More interesting was what the groups told her about asylum seekers. It underlined the tactical cleverness of the Kids Off Nauru campaign and also suggested even the government’s new promise to get the children off may not be enough.

“Those undecided voters were 100 per cent behind boat turnbacks, but really did not like offshore detention at all,” Huntley says.

“They and other groups I’ve worked with don’t see turnbacks as an interlocking policy with offshore detention. Their view is, if you’re turning back boats effectively, you don’t need detention. And they knew that most people were getting here by plane anyway.

“And it’s a larger thing than just the kids. There is a sense that the system is not working. They called it a failed experiment. They want an orderly and certain process that doesn’t involve the detention, particularly, of children. But not only of children.”

Huntley’s conversations revealed that these voters – swinging Liberals – were concerned about the government’s secrecy, about the perception that it had no longer term plan, and about the fact the situation had become generally “disorderly”.

“Australians like order. We don’t like queue jumpers, we want the queue to proceed in an orderly fashion. The queue should be quick and children should not be trampled in the queue,” she says.

Then there was the matter of cost.
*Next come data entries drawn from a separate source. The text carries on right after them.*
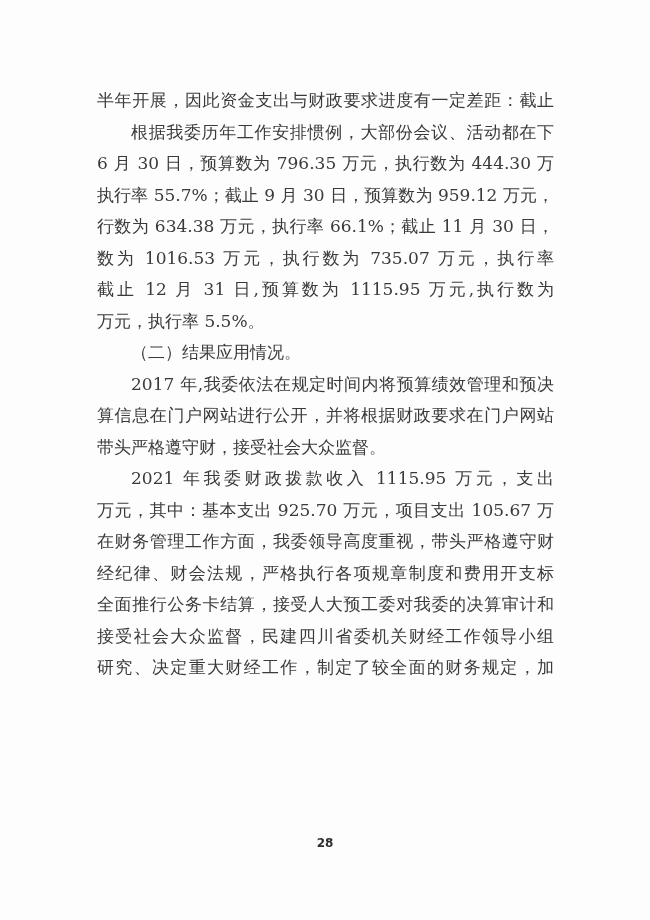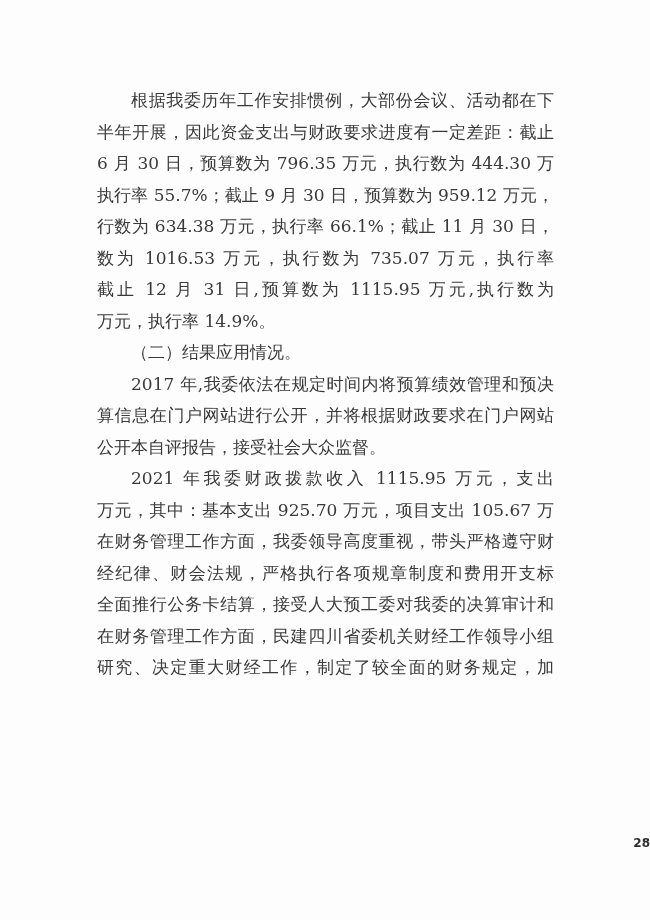--- a/index.html
+++ b/index.html
@@ -61,8 +61,8 @@
   <div class="body-text">
 
     <div class="paragraph">
+      <p class="line">半年开展，因此资金支出与财政要求进度有一定差距：截止</p>
       <p class="line indent">根据我委历年工作安排惯例，大部份会议、活动都在下</p>
-      <p class="line">半年开展，因此资金支出与财政要求进度有一定差距：截止</p>
       <p class="line">6 月 30 日，预算数为 796.35 万元，执行数为 444.30 万元，</p>
       <p class="line">执行率 55.7%；截止 9 月 30 日，预算数为 959.12 万元，执</p>
       <p class="line">行数为 634.38 万元，执行率 66.1%；截止 11 月 30 日，预算</p>

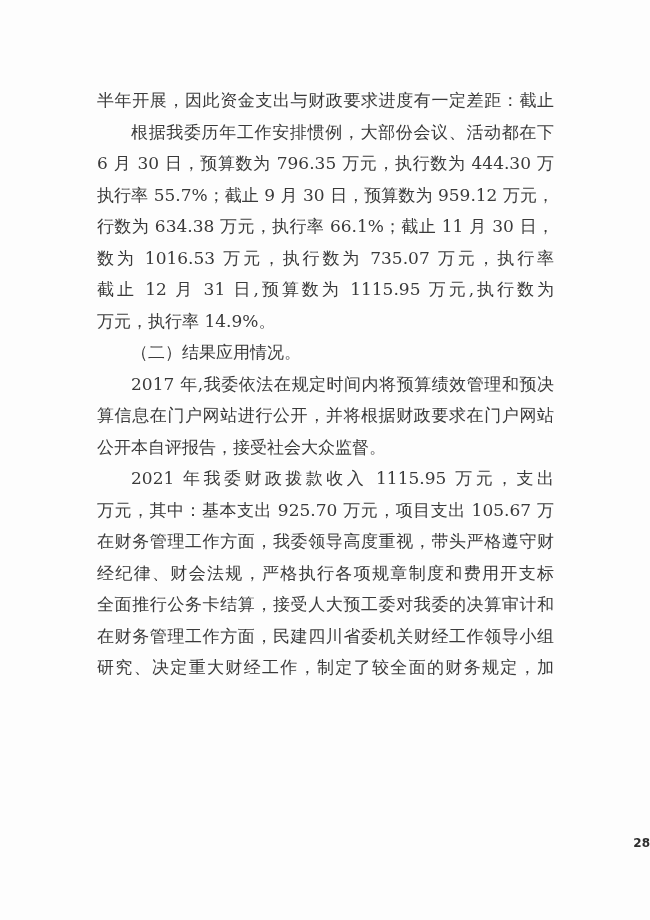--- a/index.html
+++ b/index.html
@@ -68,7 +68,7 @@
       <p class="line">行数为 634.38 万元，执行率 66.1%；截止 11 月 30 日，预算</p>
       <p class="line">数为 1016.53 万元，执行数为 735.07 万元，执行率 72.3%；</p>
       <p class="line">截止 12 月 31 日,预算数为 1115.95 万元,执行数为 1031.37</p>
-      <p class="line para-end">万元，执行率 14.9%。</p>
+      <p class="line para-end">万元，执行率 5.5%。</p>
     </div>
 
     <div class="paragraph">

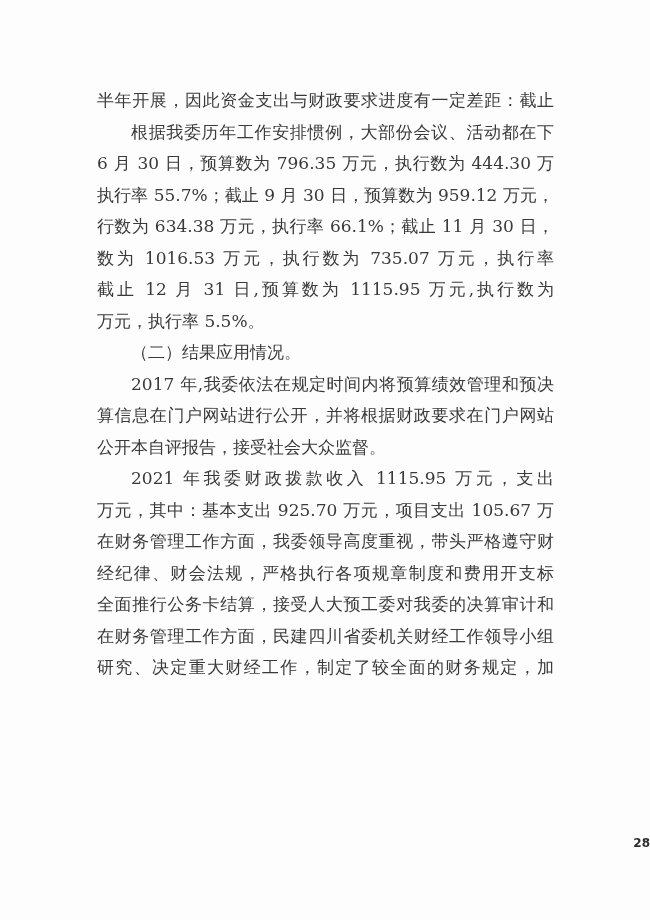--- a/index.html
+++ b/index.html
@@ -78,7 +78,7 @@
     <div class="paragraph">
       <p class="line indent">2017 年,我委依法在规定时间内将预算绩效管理和预决</p>
       <p class="line">算信息在门户网站进行公开，并将根据财政要求在门户网站</p>
-      <p class="line para-end">公开本自评报告，接受社会大众监督。</p>
+      <p class="line para-end">带头严格遵守财，接受社会大众监督。</p>
     </div>
 
     <div class="paragraph">

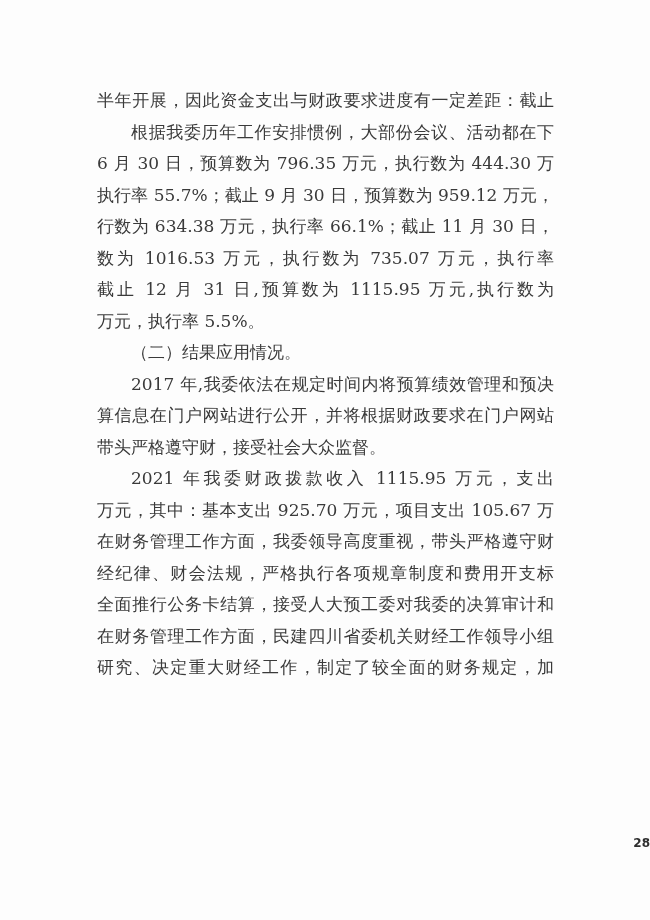--- a/index.html
+++ b/index.html
@@ -87,7 +87,7 @@
       <p class="line">在财务管理工作方面，我委领导高度重视，带头严格遵守财</p>
       <p class="line">经纪律、财会法规，严格执行各项规章制度和费用开支标准，</p>
       <p class="line">全面推行公务卡结算，接受人大预工委对我委的决算审计和</p>
-      <p class="line">在财务管理工作方面，民建四川省委机关财经工作领导小组</p>
+      <p class="line">接受社会大众监督，民建四川省委机关财经工作领导小组</p>
       <p class="line">研究、决定重大财经工作，制定了较全面的财务规定，加</p>
     </div>
 

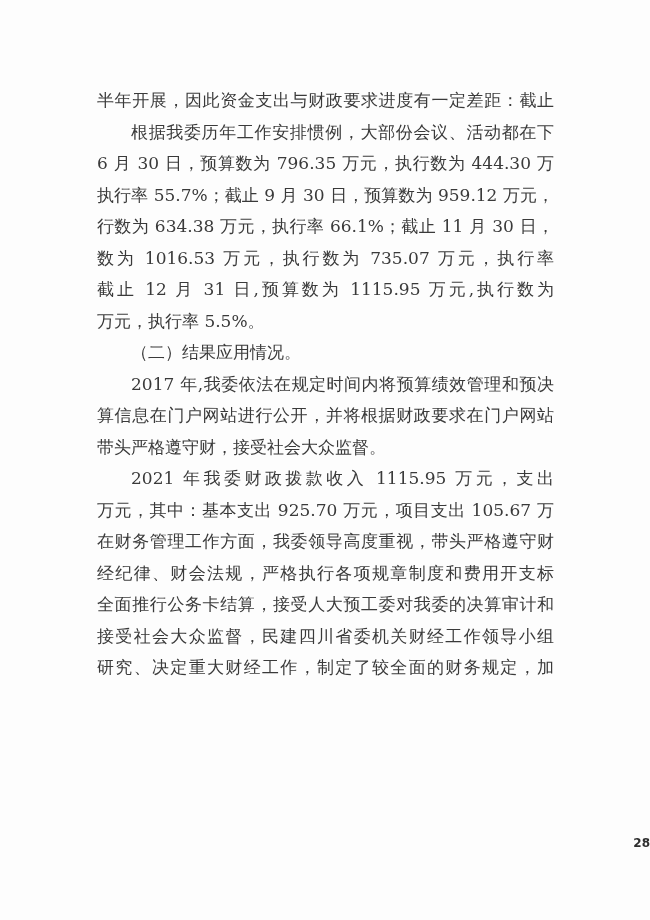--- a/index.html
+++ b/index.html
@@ -47,7 +47,7 @@
     left: 0;
     top: 836px;
     width: 650px;
-    text-align: right;
+    text-align: center;
     font-size: 12px;
     font-weight: 600;
     color: #2e2e2e;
These people resented the fact that every case, every request for the medical transfer of a physically or mentally damaged detainee, was expensively fought in the courts. They also disliked that detention saw money flowing to corrupt governments.
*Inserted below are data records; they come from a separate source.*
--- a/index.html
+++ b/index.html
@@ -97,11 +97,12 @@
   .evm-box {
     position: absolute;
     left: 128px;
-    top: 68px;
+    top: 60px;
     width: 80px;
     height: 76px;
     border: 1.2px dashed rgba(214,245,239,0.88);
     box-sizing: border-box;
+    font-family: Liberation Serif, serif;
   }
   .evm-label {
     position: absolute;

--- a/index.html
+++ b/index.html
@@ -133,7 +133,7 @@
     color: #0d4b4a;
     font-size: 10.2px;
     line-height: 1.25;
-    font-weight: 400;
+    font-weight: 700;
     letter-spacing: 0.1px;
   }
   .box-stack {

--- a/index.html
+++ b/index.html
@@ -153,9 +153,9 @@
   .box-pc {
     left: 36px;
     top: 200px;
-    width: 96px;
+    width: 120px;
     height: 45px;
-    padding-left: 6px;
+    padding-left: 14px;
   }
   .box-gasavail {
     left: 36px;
It’s hard to argue with their perception about cost. The offshore detention regime is ridiculously expensive, as the Kaldor Centre showed in a fact sheet released in August, citing official audit figures. It costs $400,000 a year to hold an asylum seeker in offshore detention, compared with $239,000 to hold one in onshore detention. It costs about $40,000 for an asylum seeker to live in the community on a bridging visa while their claim is processed.
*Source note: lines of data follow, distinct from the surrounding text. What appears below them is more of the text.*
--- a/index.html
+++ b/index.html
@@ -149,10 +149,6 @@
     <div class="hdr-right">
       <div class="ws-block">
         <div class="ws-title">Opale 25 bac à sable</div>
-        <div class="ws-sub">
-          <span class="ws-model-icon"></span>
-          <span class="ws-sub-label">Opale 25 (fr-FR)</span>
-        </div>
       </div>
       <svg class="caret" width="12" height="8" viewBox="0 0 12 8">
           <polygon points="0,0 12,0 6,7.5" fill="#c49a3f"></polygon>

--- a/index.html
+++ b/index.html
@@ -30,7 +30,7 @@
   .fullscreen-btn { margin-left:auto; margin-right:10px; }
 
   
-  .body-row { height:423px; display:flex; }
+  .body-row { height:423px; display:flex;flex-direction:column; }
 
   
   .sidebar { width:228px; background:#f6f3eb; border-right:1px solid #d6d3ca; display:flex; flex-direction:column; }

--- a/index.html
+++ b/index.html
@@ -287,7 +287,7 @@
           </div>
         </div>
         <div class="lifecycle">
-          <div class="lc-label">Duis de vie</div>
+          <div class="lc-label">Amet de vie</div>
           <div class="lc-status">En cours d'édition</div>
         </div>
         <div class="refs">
The official line of the Home Affairs bureaucracy, rigidly adhered to by the major political parties, is that if they were to allow those asylum seekers to come here, it would create a powerful “pull factor”. More boats would come, more people would die at sea. No doubt the view is sincerely held by many who remember the number of boat people that preceded the decision to implement offshore detention, and who worry that a fickle public has forgotten.

Earlier this week – indeed, on the day before the government’s announcement that it would bring all the children to Australia – the head of the Home Affairs Department, Mike Pezzullo, was asked by The Saturday Paper for his view on why public sentiment had shifted on offshore detention. He replied simply: “Amnesia.”

When asked to elaborate, he repeated “amnesia” and recalled that “when the boats were coming, and people were drowning, the imperative was ‘Stop the boats’. Absolutely, the imperative was ‘Stop the boats’…”

The next aim of the Kids campaign, according to Tim Costello, is to resolve Morrison’s issue with resettlement to New Zealand. During the Howard government’s offshore detention regime, 401 refugees were resettled there – without the prohibitions Morrison is demanding on future entry to Australia.

“New Zealand is the good Samaritan in this parable,” says Costello. “And Australia is like the priest and the Levite, not prepared to help. In fact, we’re beating up on the good Samaritan.”

Late on Thursday, Dutton denied the children were being removed from Nauru out of humanitarian concern. Instead, he emphasised the $1 billion yearly cost of offshore detention.

He insisted none of the hundreds brought to Australia would be allowed to settle permanently, yet continued to spurn the New Zealand offer for being a pull factor.

If Rebecca Huntley’s focus group research reinforces the view that it is no longer politically useful to hold people in offshore detention, it is nonetheless clear the asylum seekers remain hostage to politics.